Each line from the one with "align-items: flex-start ->" through the last line of the material is to be printed exactly; no other line and no picture belongs in the copy.

________________________________________

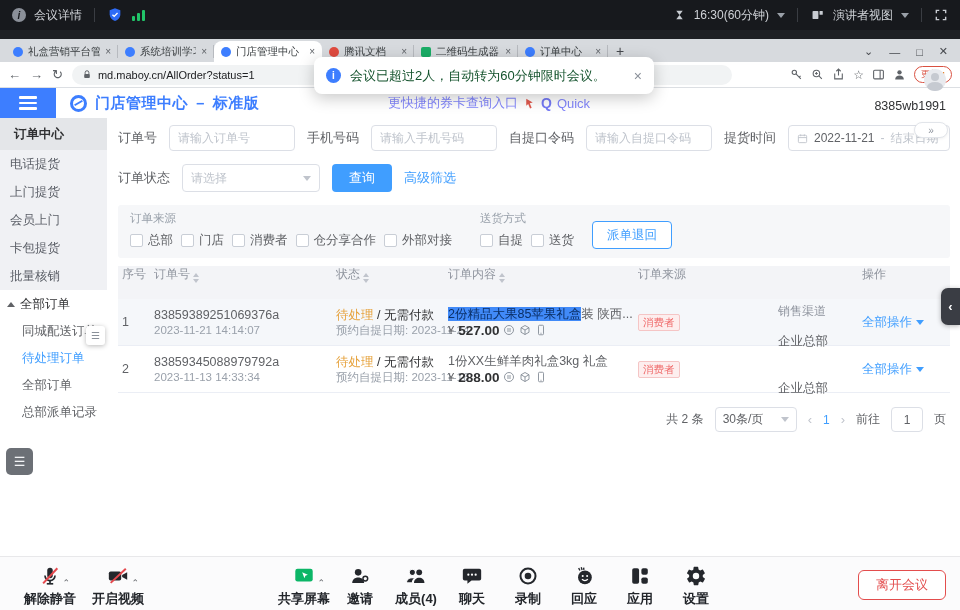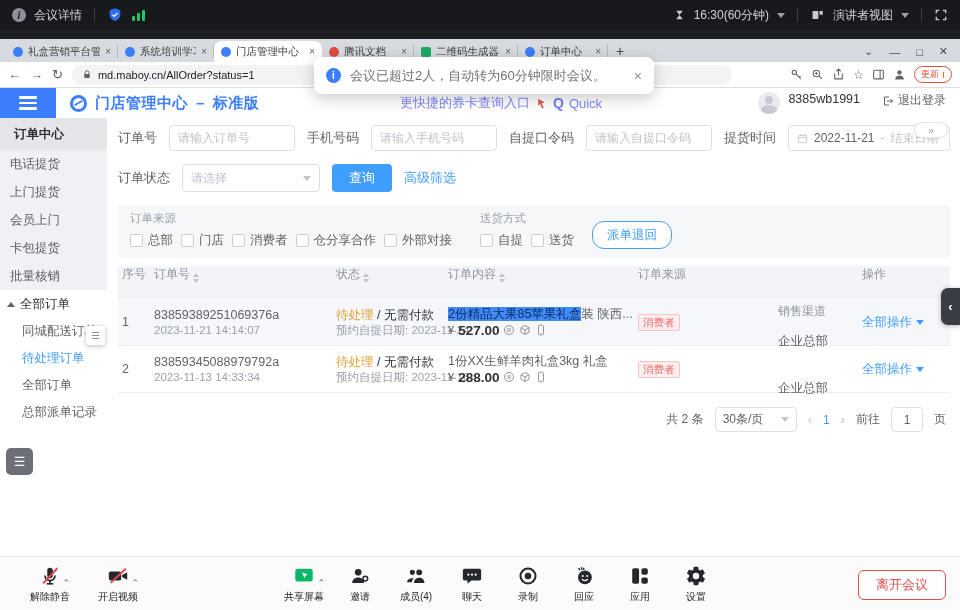"会议已超过2人，自动转为60分钟限时会议。" .toast-text { color: #737373 -> #14532d }
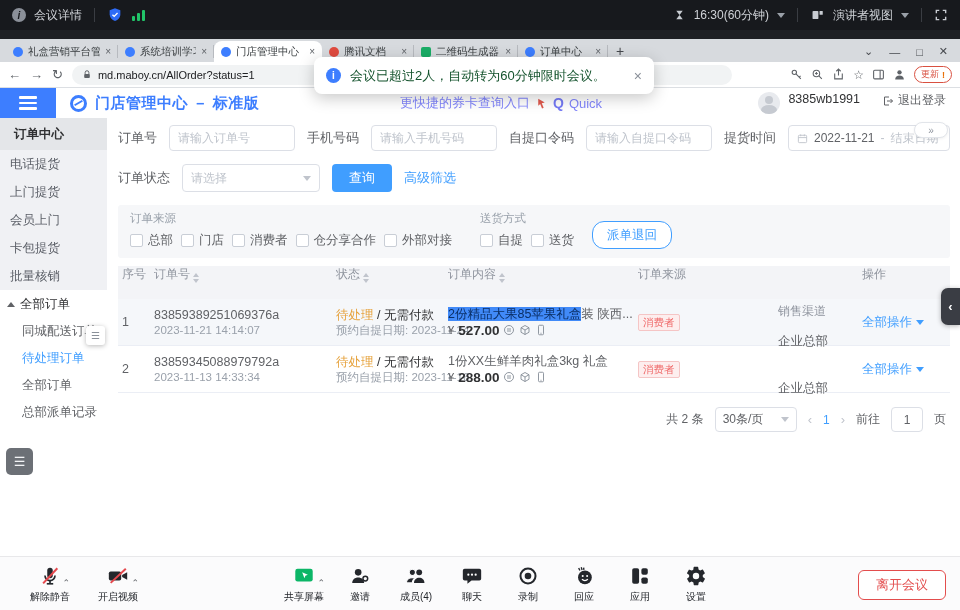"更快捷的券卡查询入口" .promo { left: 400px -> 388px }
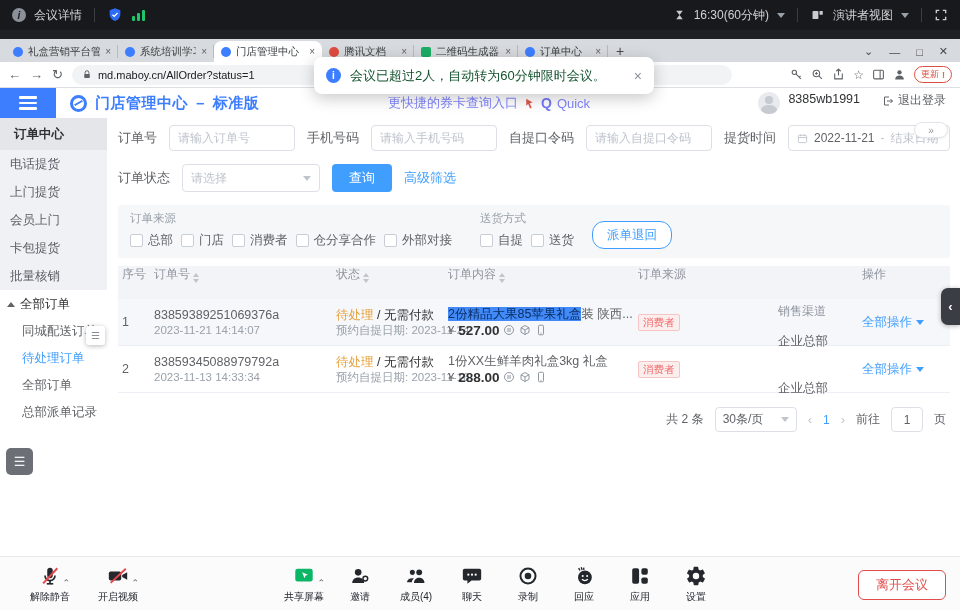"8385wb1991" .user-area { align-items: flex-start -> flex-end; flex-direction: none -> column }
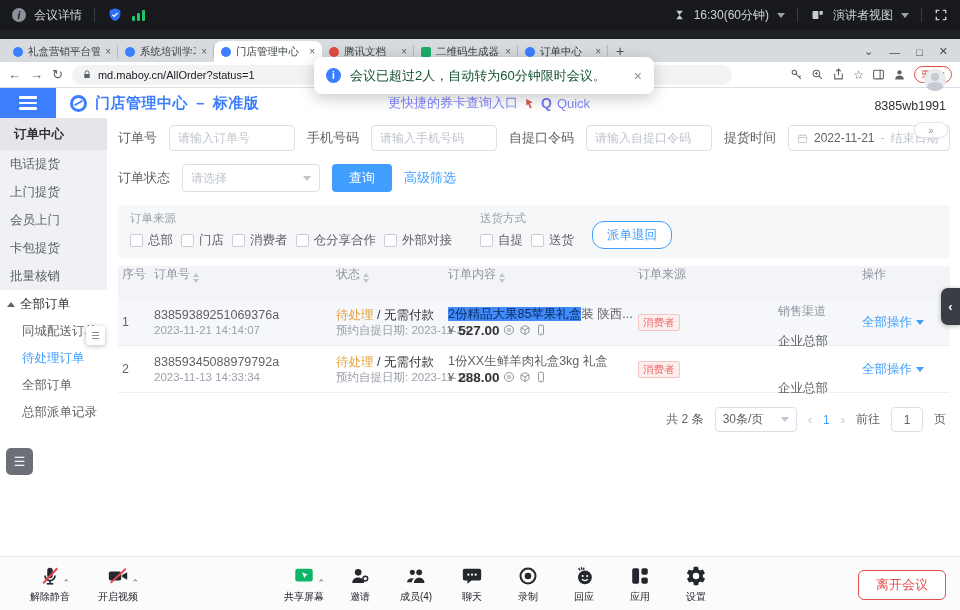"派单退回" .btn-outline { border-radius: 12px -> 4px }
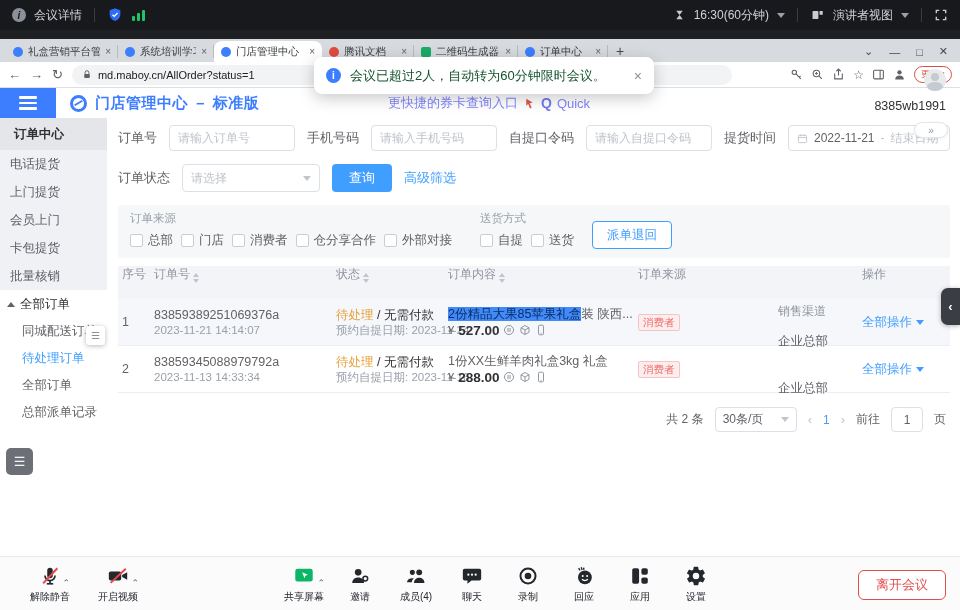"解除静音" .mtb-item .lbl { font-size: 10px -> 13px; font-weight: none -> bold }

________________________________________

▸ **WRITTEN REPLY**
"8385wb1991" .user-area { align-items: flex-start -> flex-end; flex-direction: none -> column }
"派单退回" .btn-outline { border-radius: 12px -> 4px }
"解除静音" .mtb-item .lbl { font-size: 10px -> 13px; font-weight: none -> bold }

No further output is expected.